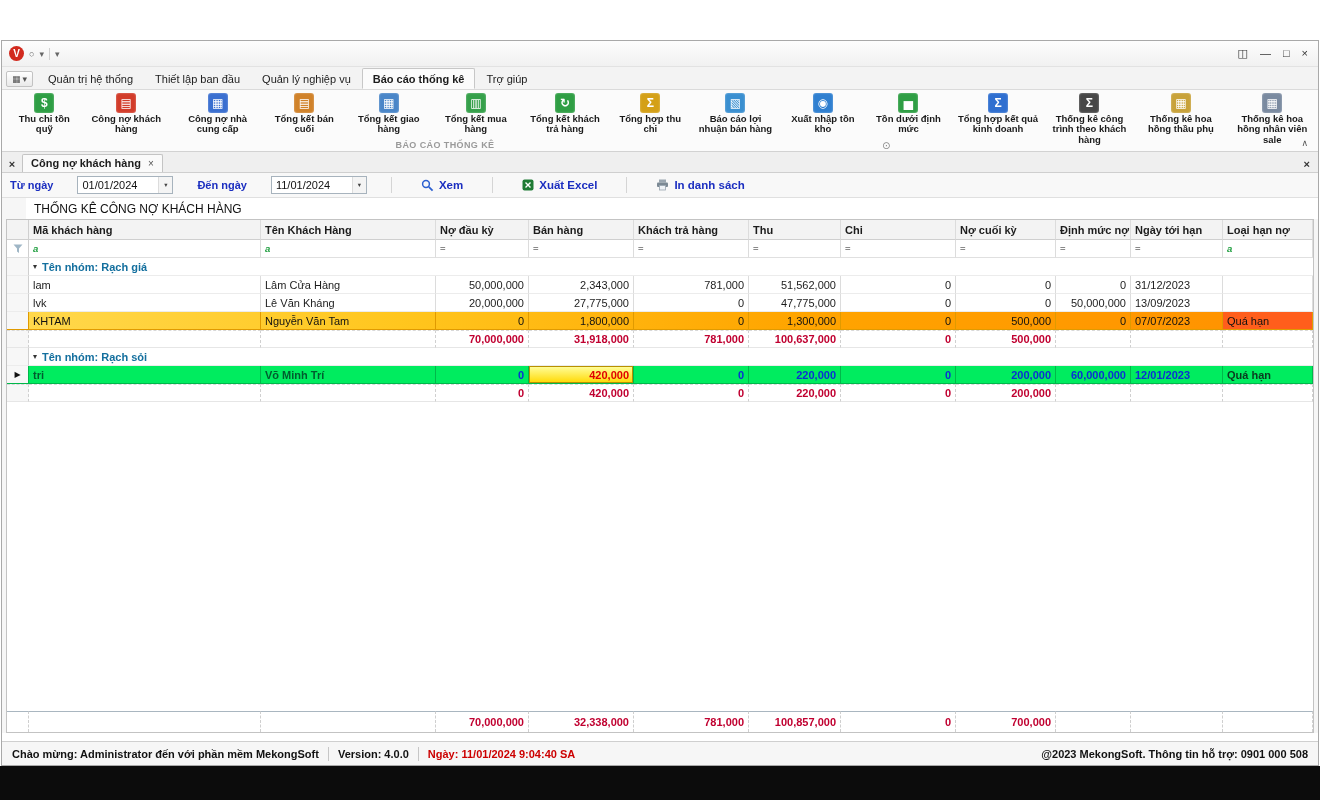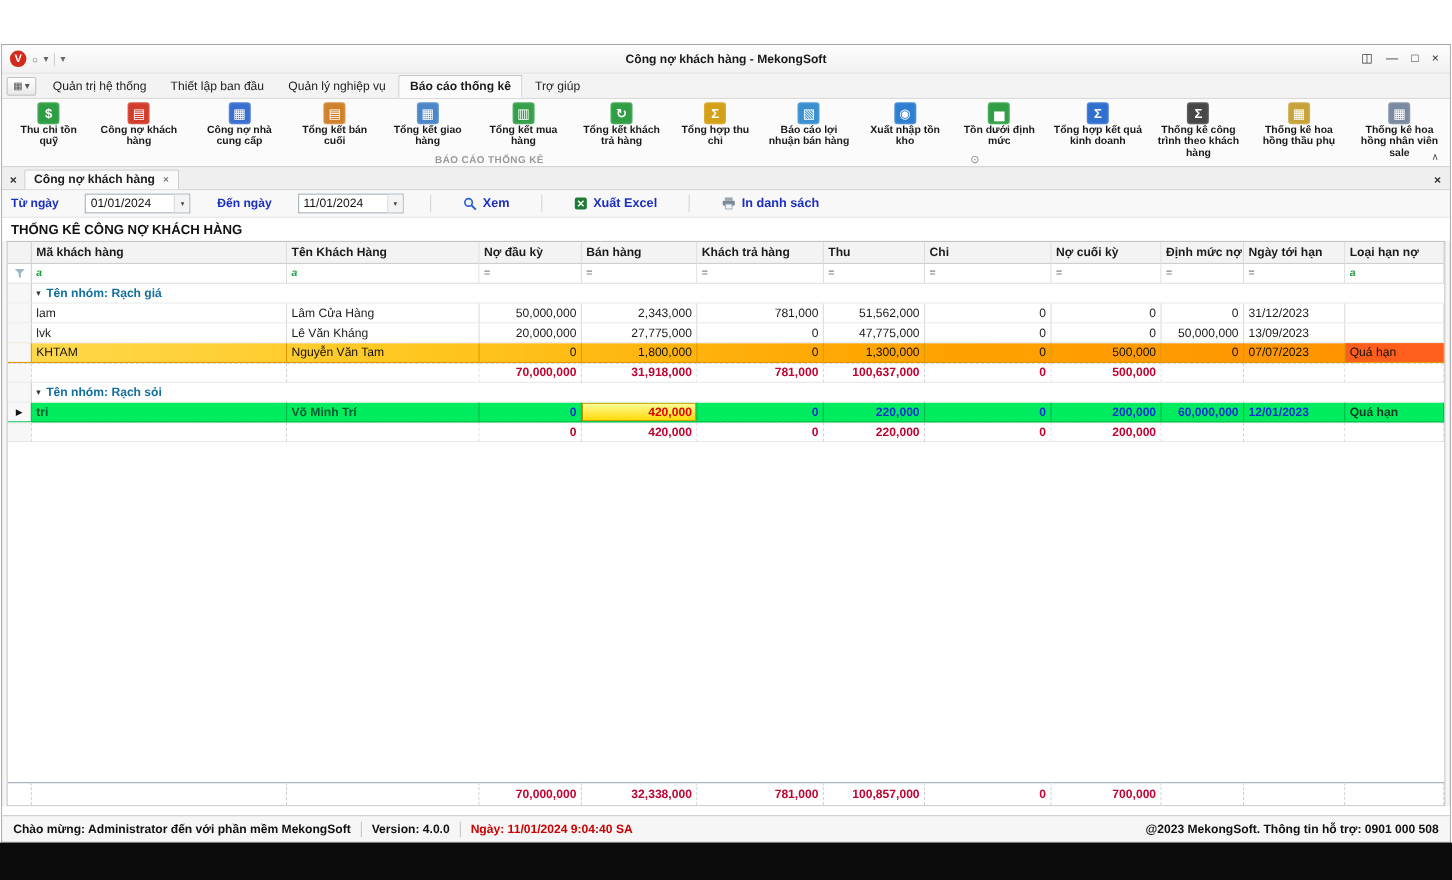"Công nợ khách hàng -" div.tb-title { html: <div>Công nợ khách hàng - MekongSoft</div> -> none }
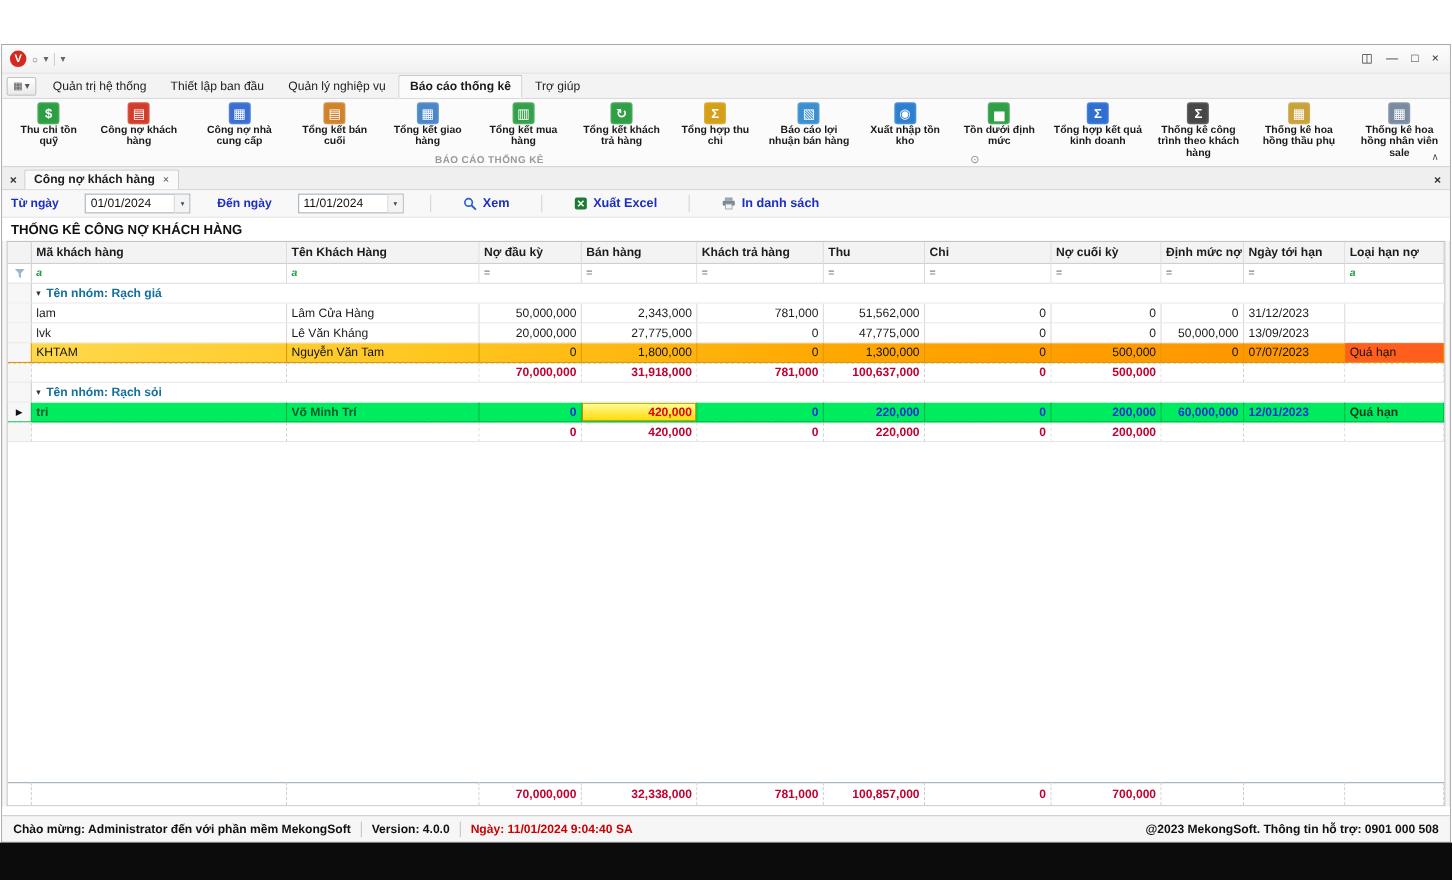"THỐNG KÊ CÔNG NỢ KHÁCH" .rpt-title { font-weight: bold -> normal; margin-left: none -> 24px }
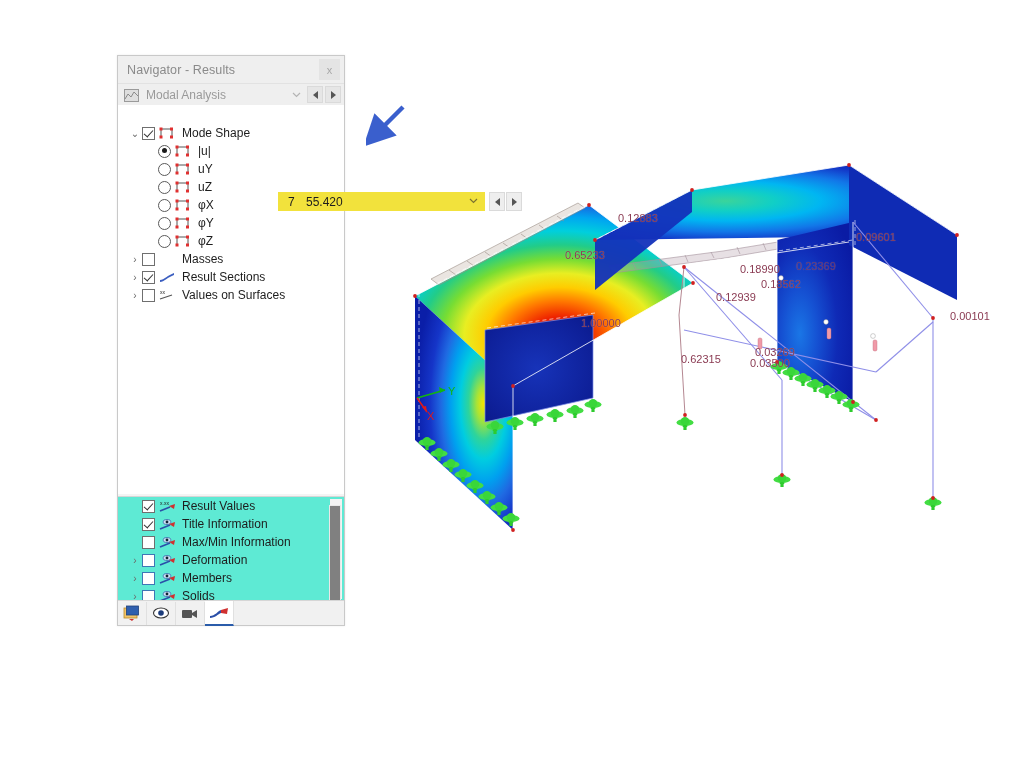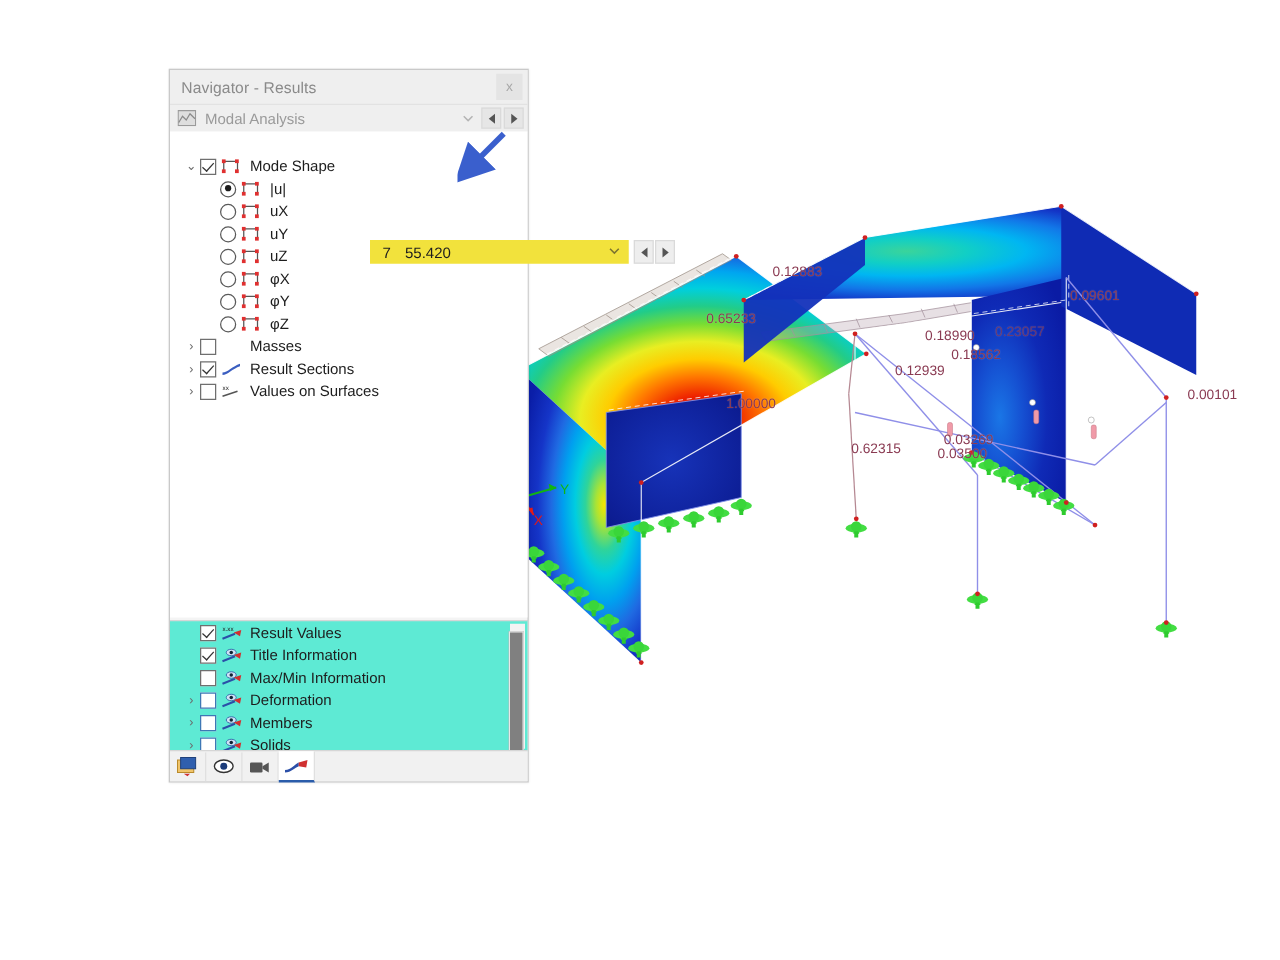"Navigator - Results" .panel { left: 135px -> 117px; width: 288px -> 228px }
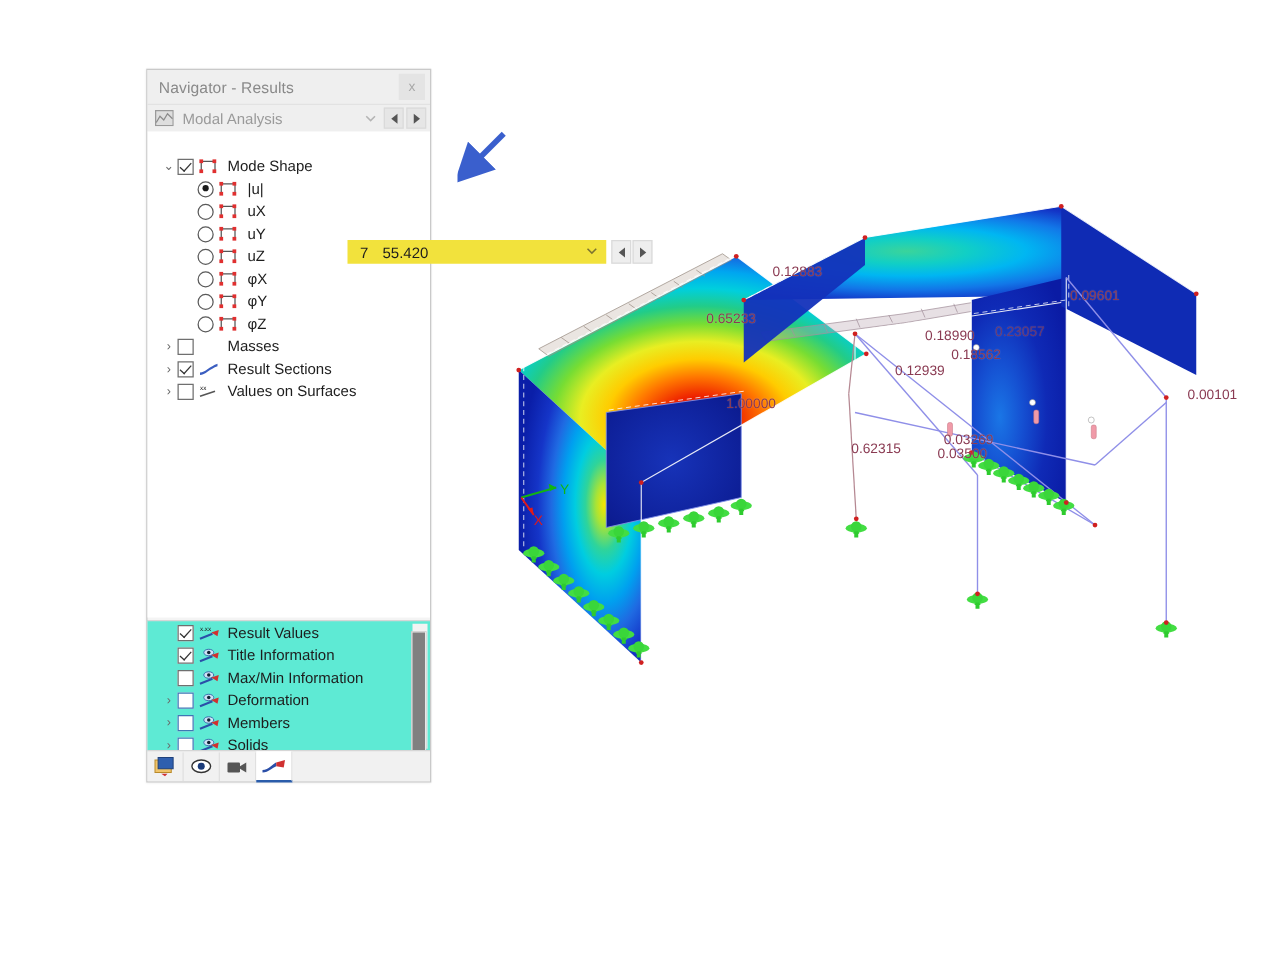"uX" div.trow { html: <div> <span></span> <span> <svg> <path></path> <rect></rect> <rect></rect> <rect></rect> <rect></rect> </svg> </span> <span>uX</span> </div> -> none }
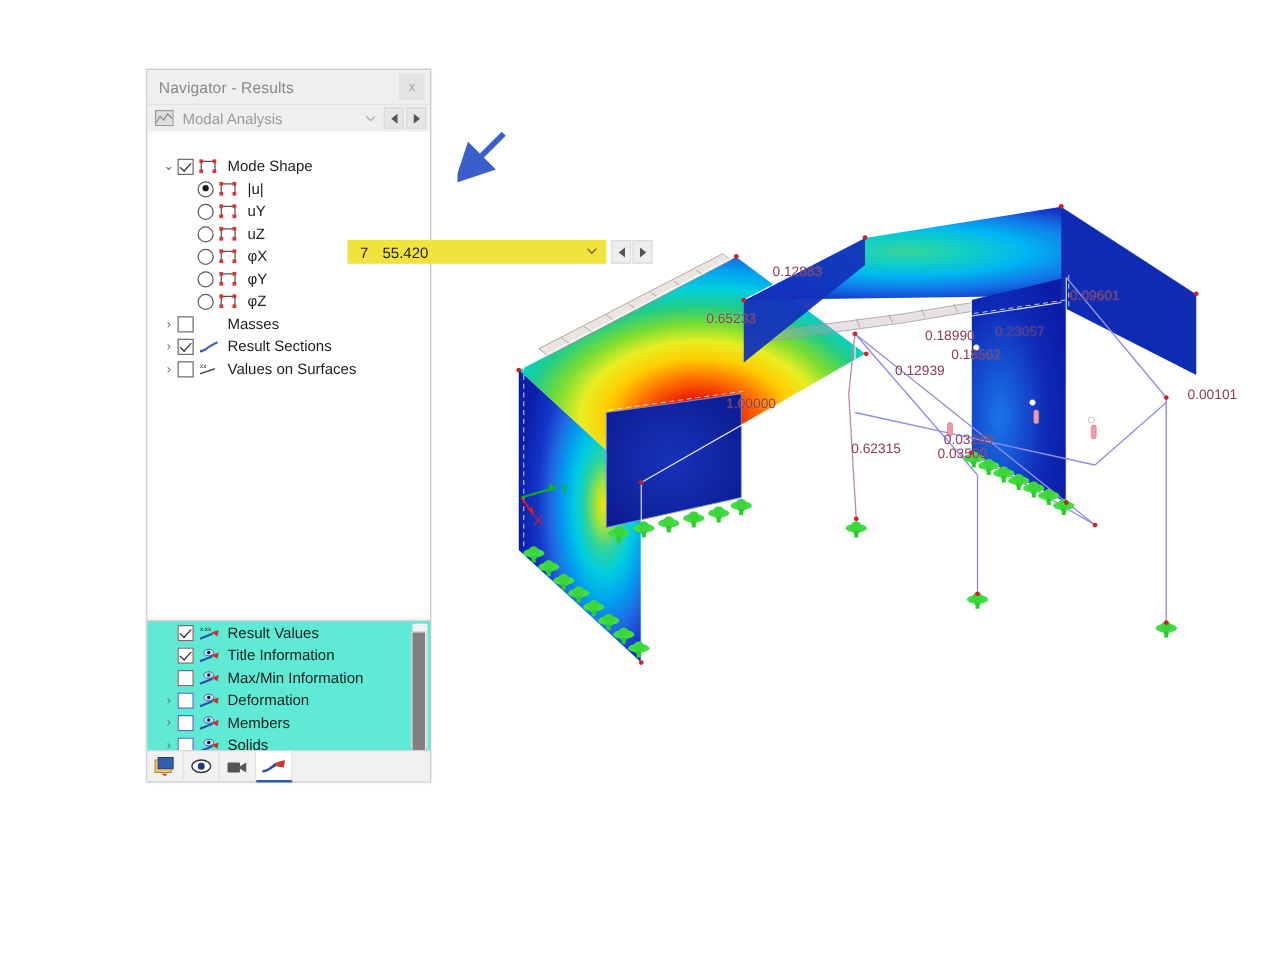"0.23057" span.vlabel { text: 0.23057 -> 0.23369 }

** What you will do **
Say again, word for word, every line from the one with "left: 135px ->" through the last line of the data above, minus the pictures.

** Solution to the problem **
"Navigator - Results" .panel { left: 135px -> 117px; width: 288px -> 228px }
"uX" div.trow { html: <div> <span></span> <span> <svg> <path></path> <rect></rect> <rect></rect> <rect></rect> <rect></rect> </svg> </span> <span>uX</span> </div> -> none }
"0.23057" span.vlabel { text: 0.23057 -> 0.23369 }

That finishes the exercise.